Leffell on the World Stage: The Model UN Experience at TLS

The Lion's Roar May 12, 2026     Features, News

By: Ella Levi ’27

Order in the committee. The delegate of Ethiopia will yield her remaining time. A Hydra has escaped from the underworld. Perseus must respond. The DUNE planet has exploded, and a crisis has broken out! The gender gap in STEM demands a resolution, and you have forty-five minutes. 

This is Model UN, and for a group of TLS students who recently traveled to the University of Maryland, they experienced two of the most intellectually stimulating days of their high school years. TLS’s Model UN club, led by juniors Abby Kass and Ari Messinger, sent a delegation, meaning a team of students from a specific school, to two conferences this year: Harvard Model United Nations and The University of Maryland’s United Nations Conference. The Maryland trip brought together students from 9th to 11th grade, each representing a different country, or debating a different crisis while impersonating a character, and consequently coming home a different thinker. 

Ari Messinger admitted that during his freshman year, “Model UN really was not on my radar,” but he joined the club and never looked back, watching as it has grown so popular that students had to be turned away for this trip. “Our application pool was so large that we actually had to make cuts,” he said. “There’s a very strong desire in the Leffell student population to participate.” In Maryland, Messinger wasn’t debating international trade policy or economics; he was Perseus, the Greek hero, sitting in a Mount Olympus crisis committee, responding in real time to a Hydra that had just escaped from the underworld. Crisis committees are a distinct format from the General Assembly style most people picture when they think of Model UN. Where GA committees can seat 100 to 300 delegates debating broad geopolitical questions, crisis committees are smaller, faster, and far less predictable.

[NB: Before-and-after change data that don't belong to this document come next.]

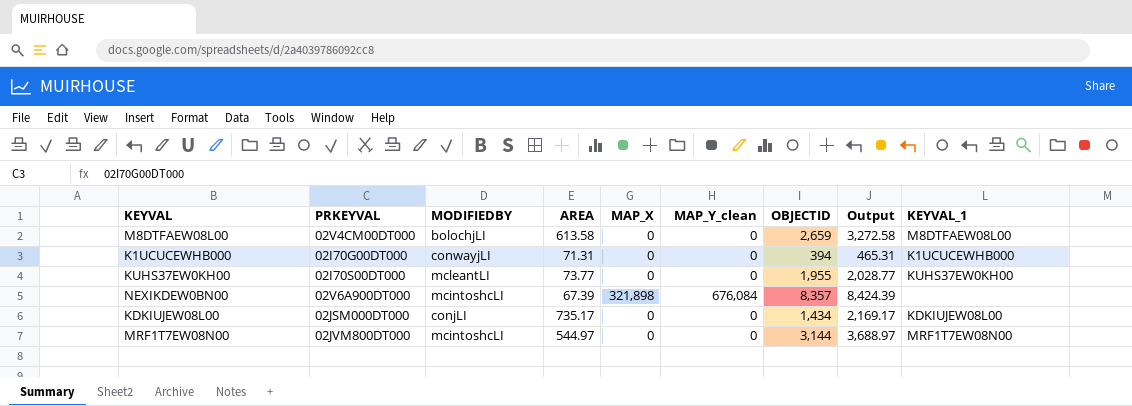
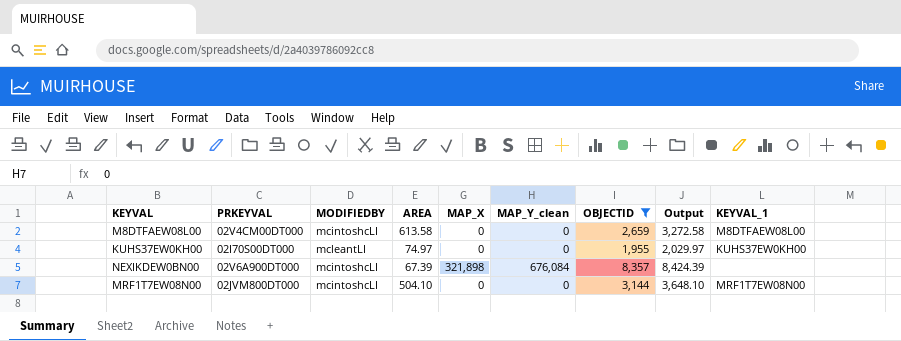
filter: none -> OBJECTID >= 1,955
M8DTFAEW08L00 | MODIFIEDBY: bolochjLI -> mcintoshcLI
KUHS37EW0KH00 | AREA: 73.77 -> 74.97
KUHS37EW0KH00 | Output: 2,028.77 -> 2,029.97
MRF1T7EW08N00 | AREA: 544.97 -> 504.10
MRF1T7EW08N00 | Output: 3,688.97 -> 3,648.10

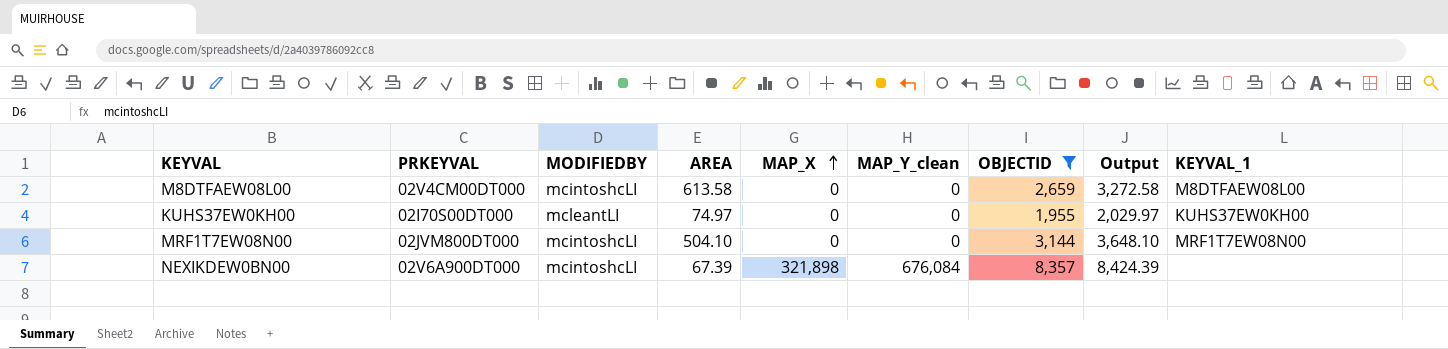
row order: none -> MAP_X ascending

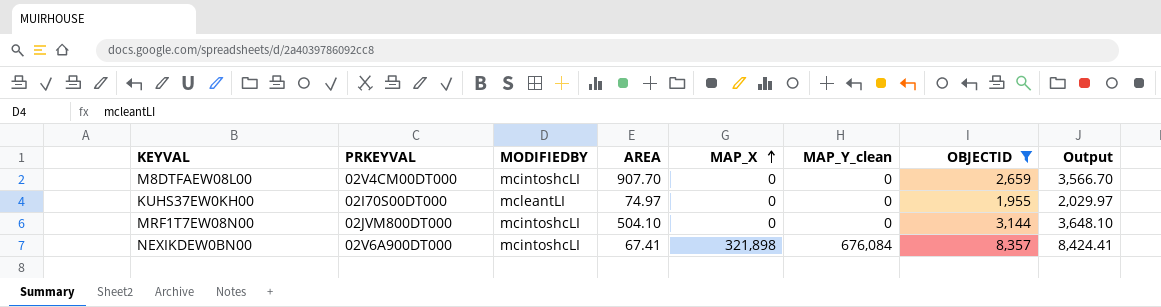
column KEYVAL_1 | position: 9 -> none
M8DTFAEW08L00 | AREA: 613.58 -> 907.70
M8DTFAEW08L00 | Output: 3,272.58 -> 3,566.70
NEXIKDEW0BN00 | AREA: 67.39 -> 67.41
NEXIKDEW0BN00 | Output: 8,424.39 -> 8,424.41

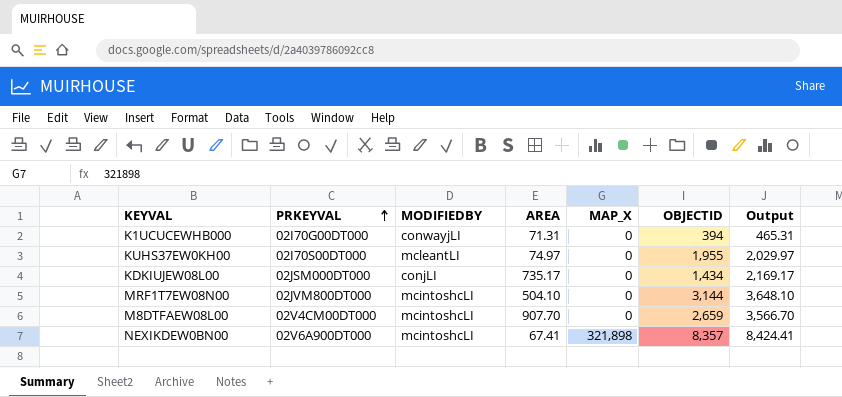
filter: OBJECTID >= 1,955 -> none
row order: MAP_X ascending -> PRKEYVAL ascending
column MAP_Y_clean | position: 6 -> none

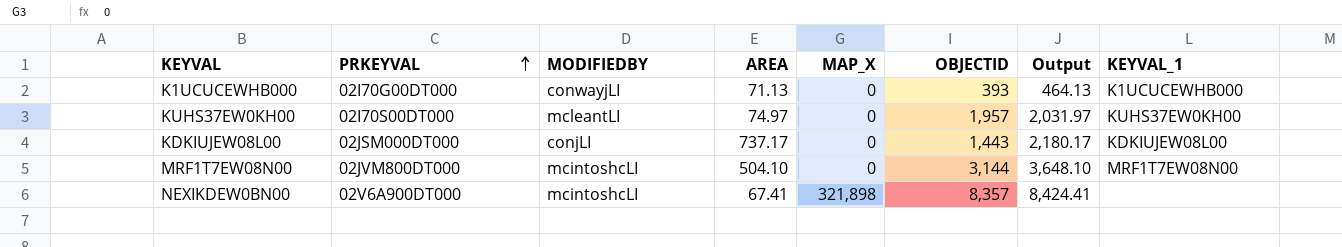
column KEYVAL_1 | position: none -> 8
row M8DTFAEW08L00: 02V4CM00DT000 | mcintoshcLI | 907.70 | 0 | 2,659 | 3,566.70 -> none
K1UCUCEWHB000 | AREA: 71.31 -> 71.13
K1UCUCEWHB000 | OBJECTID: 394 -> 393
K1UCUCEWHB000 | Output: 465.31 -> 464.13
KUHS37EW0KH00 | OBJECTID: 1,955 -> 1,957
KUHS37EW0KH00 | Output: 2,029.97 -> 2,031.97
KDKIUJEW08L00 | AREA: 735.17 -> 737.17
KDKIUJEW08L00 | OBJECTID: 1,434 -> 1,443
KDKIUJEW08L00 | Output: 2,169.17 -> 2,180.17

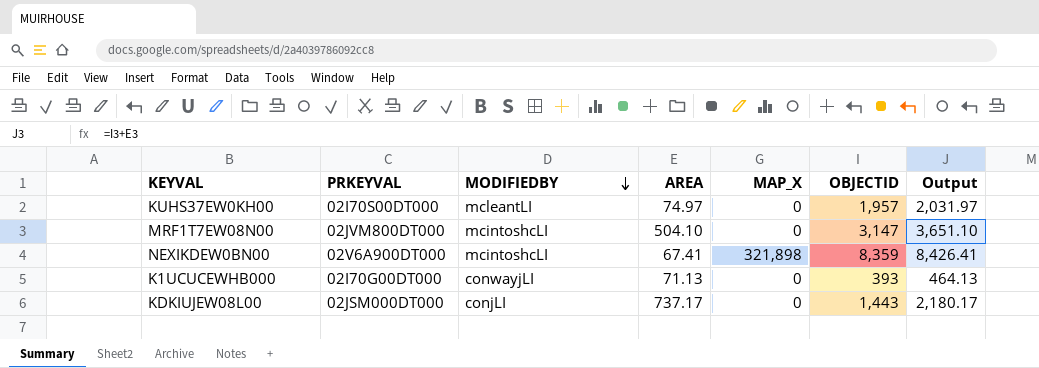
row order: PRKEYVAL ascending -> MODIFIEDBY descending
column KEYVAL_1 | position: 8 -> none
MRF1T7EW08N00 | OBJECTID: 3,144 -> 3,147
MRF1T7EW08N00 | Output: 3,648.10 -> 3,651.10
NEXIKDEW0BN00 | OBJECTID: 8,357 -> 8,359
NEXIKDEW0BN00 | Output: 8,424.41 -> 8,426.41

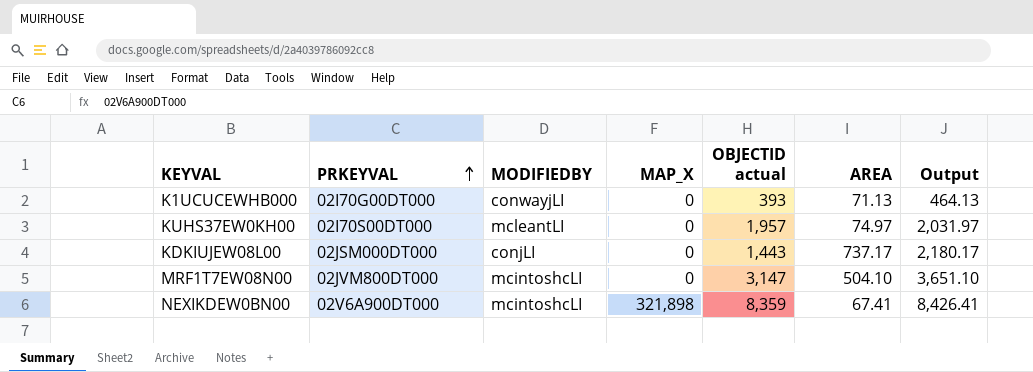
row order: MODIFIEDBY descending -> PRKEYVAL ascending
column name: OBJECTID -> OBJECTID actual
column AREA | position: 4 -> 6

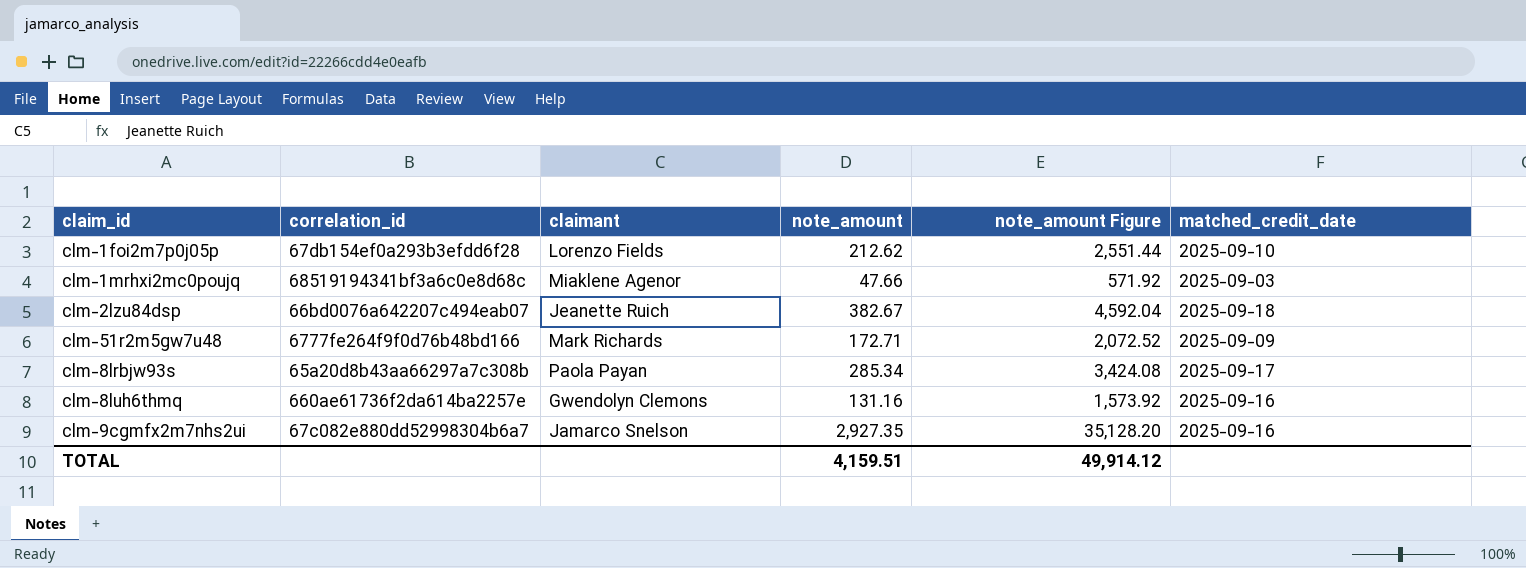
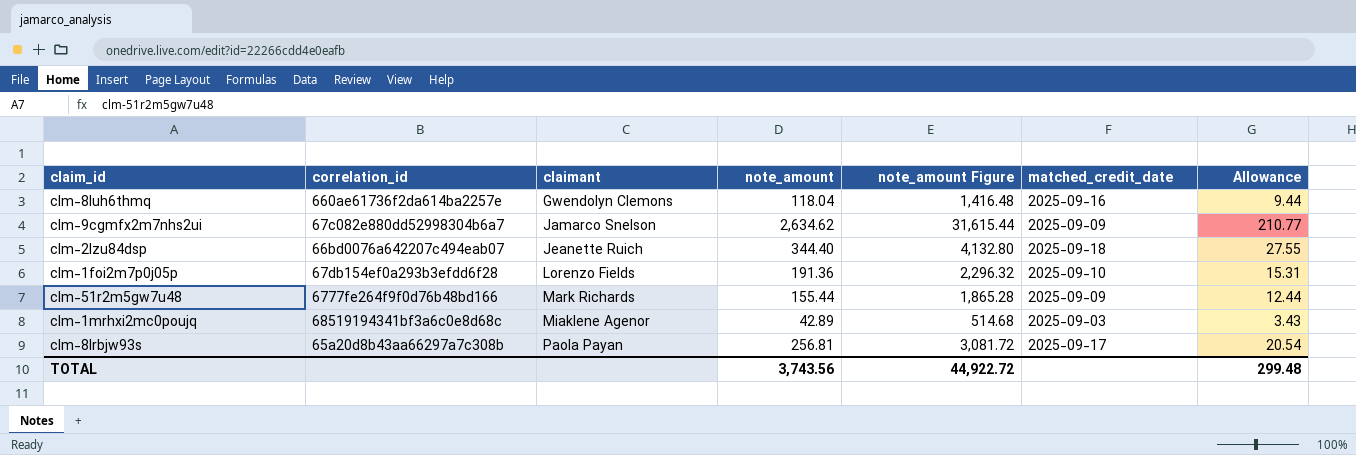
row order: none -> claimant ascending
column Allowance | formula: none -> [note_amount] * 0.08
clm-8luh6thmq | note_amount: 131.16 -> 118.04
clm-8luh6thmq | note_amount Figure: 1,573.92 -> 1,416.48
clm-9cgmfx2m7nhs2ui | note_amount: 2,927.35 -> 2,634.62
clm-9cgmfx2m7nhs2ui | note_amount Figure: 35,128.20 -> 31,615.44
clm-9cgmfx2m7nhs2ui | matched_credit_date: 2025-09-16 -> 2025-09-09
clm-2lzu84dsp | note_amount: 382.67 -> 344.40
clm-2lzu84dsp | note_amount Figure: 4,592.04 -> 4,132.80
clm-1foi2m7p0j05p | note_amount: 212.62 -> 191.36
clm-1foi2m7p0j05p | note_amount Figure: 2,551.44 -> 2,296.32
clm-51r2m5gw7u48 | note_amount: 172.71 -> 155.44
clm-51r2m5gw7u48 | note_amount Figure: 2,072.52 -> 1,865.28
clm-1mrhxi2mc0poujq | note_amount: 47.66 -> 42.89
clm-1mrhxi2mc0poujq | note_amount Figure: 571.92 -> 514.68
clm-8lrbjw93s | note_amount: 285.34 -> 256.81
clm-8lrbjw93s | note_amount Figure: 3,424.08 -> 3,081.72
TOTAL | note_amount: 4,159.51 -> 3,743.56
TOTAL | note_amount Figure: 49,914.12 -> 44,922.72

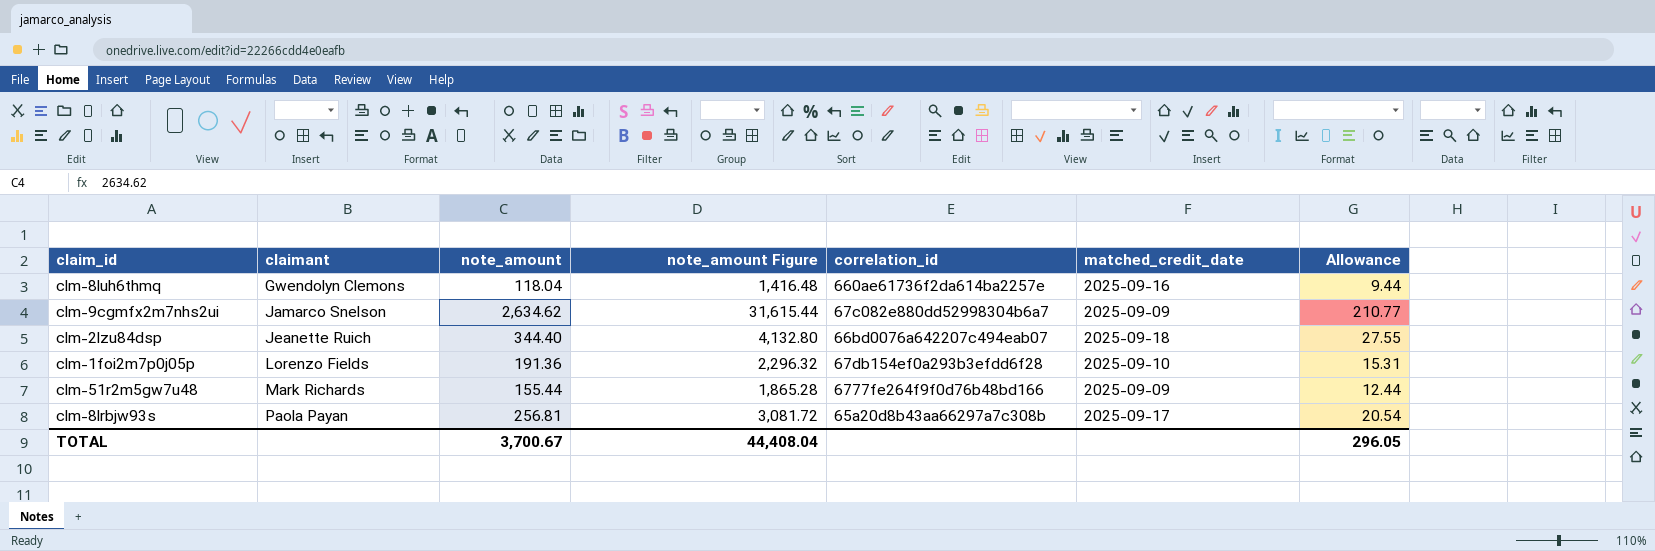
column correlation_id | position: 2 -> 5
row clm-1mrhxi2mc0poujq: 68519194341bf3a6c0e8d68c | Miaklene Agenor | 42.89 | 514.68 | 2025-09-03 | 3.43 -> none
TOTAL | note_amount: 3,743.56 -> 3,700.67
TOTAL | note_amount Figure: 44,922.72 -> 44,408.04
TOTAL | Allowance: 299.48 -> 296.05

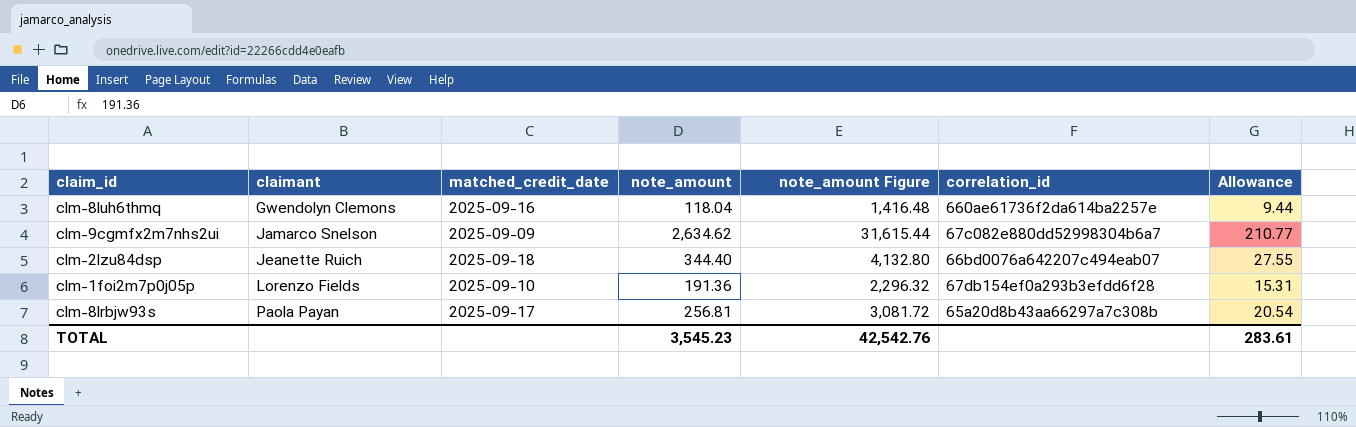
column matched_credit_date | position: 6 -> 3
row clm-51r2m5gw7u48: Mark Richards | 155.44 | 1,865.28 | 6777fe264f9f0d76b48bd166 | 2025-09-09 | 12.44 -> none
TOTAL | note_amount: 3,700.67 -> 3,545.23
TOTAL | note_amount Figure: 44,408.04 -> 42,542.76
TOTAL | Allowance: 296.05 -> 283.61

Directives, the mechanism by which delegates make their ideas actionable, must be written live as new crises erupt. When the Hydra crisis broke, delegates split immediately over strategy. “Some people wanted to negotiate with the Hydra, others wanted to take it down,” Messinger recalled. His bloc (group of allied delegates within a committee) landed somewhere practical: establish forces to guide civilians into a nearby forest, set up medical tents, and develop an antidote. It worked, at least in the world of the committee.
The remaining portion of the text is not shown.